Bu yüzden ben de öylece oturmuş mırıldanıyor, ikide bir saatime bakıp bekliyordum. Sonra birinin benim adımı bağırdığını duydum. “Darren! Hey, Darren! Deliğe mi düştün yoksa?” Sırıttım. Bu benim en iyi arkadaşım Steve Leopard idi. Steve’in soyadı aslında Leonard’dı, ama herkes ona Steve Leopard diyordu. Böyle olmasının tek sebebi kelime benzerliği değildi; eskiden Steve, annemin deyişiyle, ‘vahşi bir bebek’ idi. Nereye gitse olay çıkartır, kavgalara karışır, dükkânlardan bir şeyler çalardı. Bir gün, henüz bebek arabasındayken, sivri bir çomak bulmuş, gelip geçen kadınları dürtmeye başlamıştı. (Kadınların neresini dürttüğünü tahmin edenler hediye kazanmayacaklar!) Gittiği her yerde insanlar ondan korkuyor ve onu hor görüyorlardı.
Ben hariç… Kolejdeki ilk karşılaşmamızdan beri benim en iyi arkadaşımdı o. Annem onun vahşiliğinin etkisi altında kaldığımı söylüyordu; ama ben sadece onun beraberce vakit geçirmek için harika bir arkadaş olduğunu düşünüyordum. Çok ateşli bir yapısı vardı ve sinirlendiği zaman korkunç öfke nöbetlerine tutuluyordu; ama ben böyle durumlarda koşarak uzaklaşıyor, sinirleri yatıştığı zaman da geri dönüyordum. Steve’in ünü yıllar geçtikçe azalmaya yüz tutmuştu –annesi onu pek çok doktora götürmüş, onlar da Steve’e, kendisine nasıl hâkim olması gerektiğini öğretmişlerdi– ama o yine de okul bahçesinde küçük çaplı bir efsane olmaya devam ediyordu; ondan daha yapılı veya yaşça daha büyük olsanız bile onunla uğraşmayı göze alamıyordunuz.
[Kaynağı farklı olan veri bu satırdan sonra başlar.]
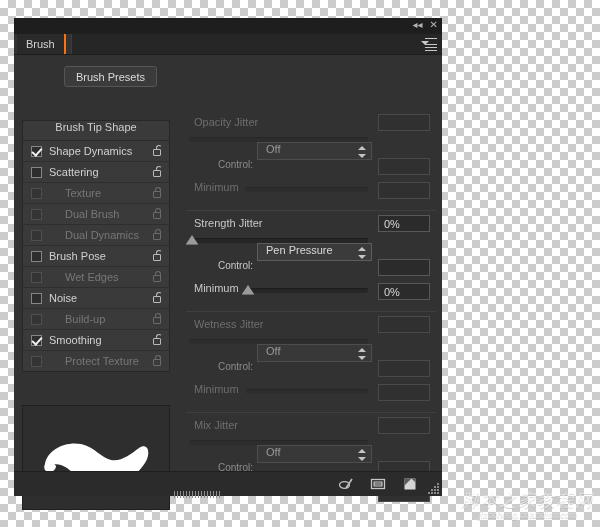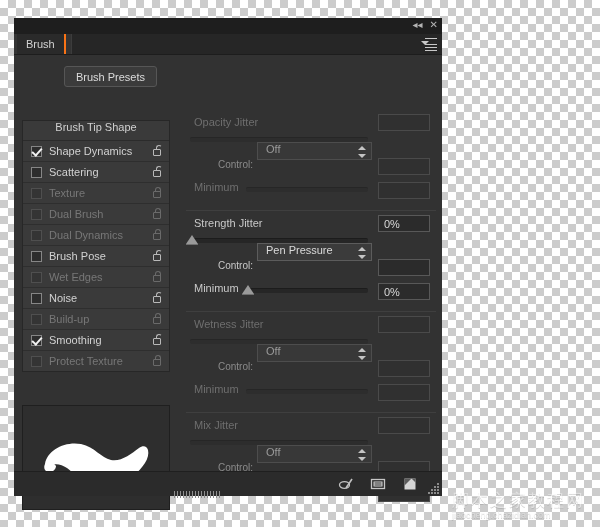--- a/index.html
+++ b/index.html
@@ -140,7 +140,7 @@
     transform: rotate(42deg);
   }
   .row .lbl { color: #d2d2d2; font-size: 11px; white-space: nowrap; }
-  .row.dim .lbl { color: #777777; }
+  .row.dim .lbl { color: #777777; margin-left: 16px; }
   .row .lock {
     position: absolute; right: 7px; top: 4px;
     width: 9px; height: 11px;

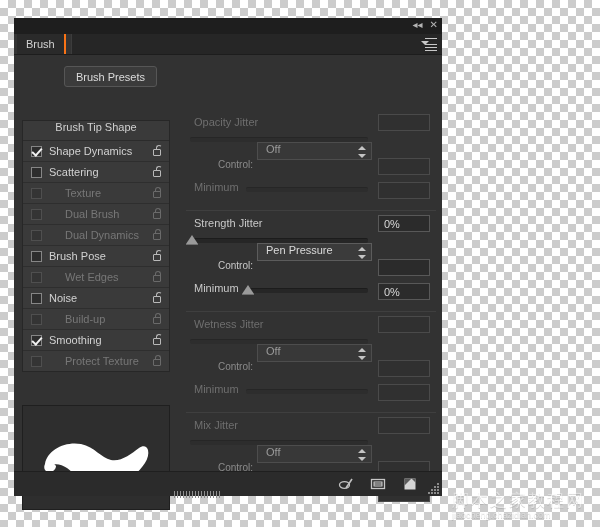--- a/index.html
+++ b/index.html
@@ -288,16 +288,17 @@
 
   
   .watermark {
-    position: absolute; right: 12px; bottom: 2px;
+    position: absolute; right: 4px; bottom: 2px;
     width: 136px; height: 34px;
     opacity: 0.45;
     color: #ffffff;
     font-size: 17px;
     line-height: 19px;
-    text-align: left;
+    text-align: center;
     letter-spacing: 2px;
     text-shadow: 0 1px 0 #999;
     pointer-events: none;
+    font-style: italic;
   }
   .watermark .sub { font-size: 9px; letter-spacing: 0; line-height: 10px; color: #f0f0f0; }
 </style>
“Hey Steve,” diye cevap verdim, “buradayım.” Hangi kapının arkasında olduğumu bilebilmesi için kapıya vurdum. Hızlı bir şekilde, bulunduğum yere doğru gelip kapıyı açtı. Pantolonumu indirmemiş bir şekilde oturduğumu görünce gülümsedi. “Kustun mu?” diye sordu. “Hayır.” “Peki sence kusacak mısın?” “Belki,” dedim. Sonra da aniden öne doğru eğilip kusma sesi çıkarttım. “Öörgh!” Ama Steve Leopard, beni bu şakaya aldanmayacak kadar iyi tanıyordu. “Hazır oradayken postallarıma da bir cila atıver,” dedi ve ben ayakkabılarına tükürüp onları bir parça tuvalet kâğıdıyla siliyormuş gibi yapınca gülmeye başladı. Doğrulup, “Derste kaçırdığım bir şey oldu mu?” diye sordum. “Yok be,” dedi, “her zamanki zırvalar.” “Tarih ödevini yaptın mı?” Endişeli bir şekilde, “O ödev yarına değil miydi?” diye sordu. Steve ödevlerini yapmayı hep unutur. “Yarından sonraki güne,” dedim. Bir oh çekti. “Böylesi daha da iyi. Ben de düşünmüştüm ki…” Duraklayıp kaşlarını çattı. “Bir dakika,” dedi, “bugün perşembe. Yarından sonrası ise…”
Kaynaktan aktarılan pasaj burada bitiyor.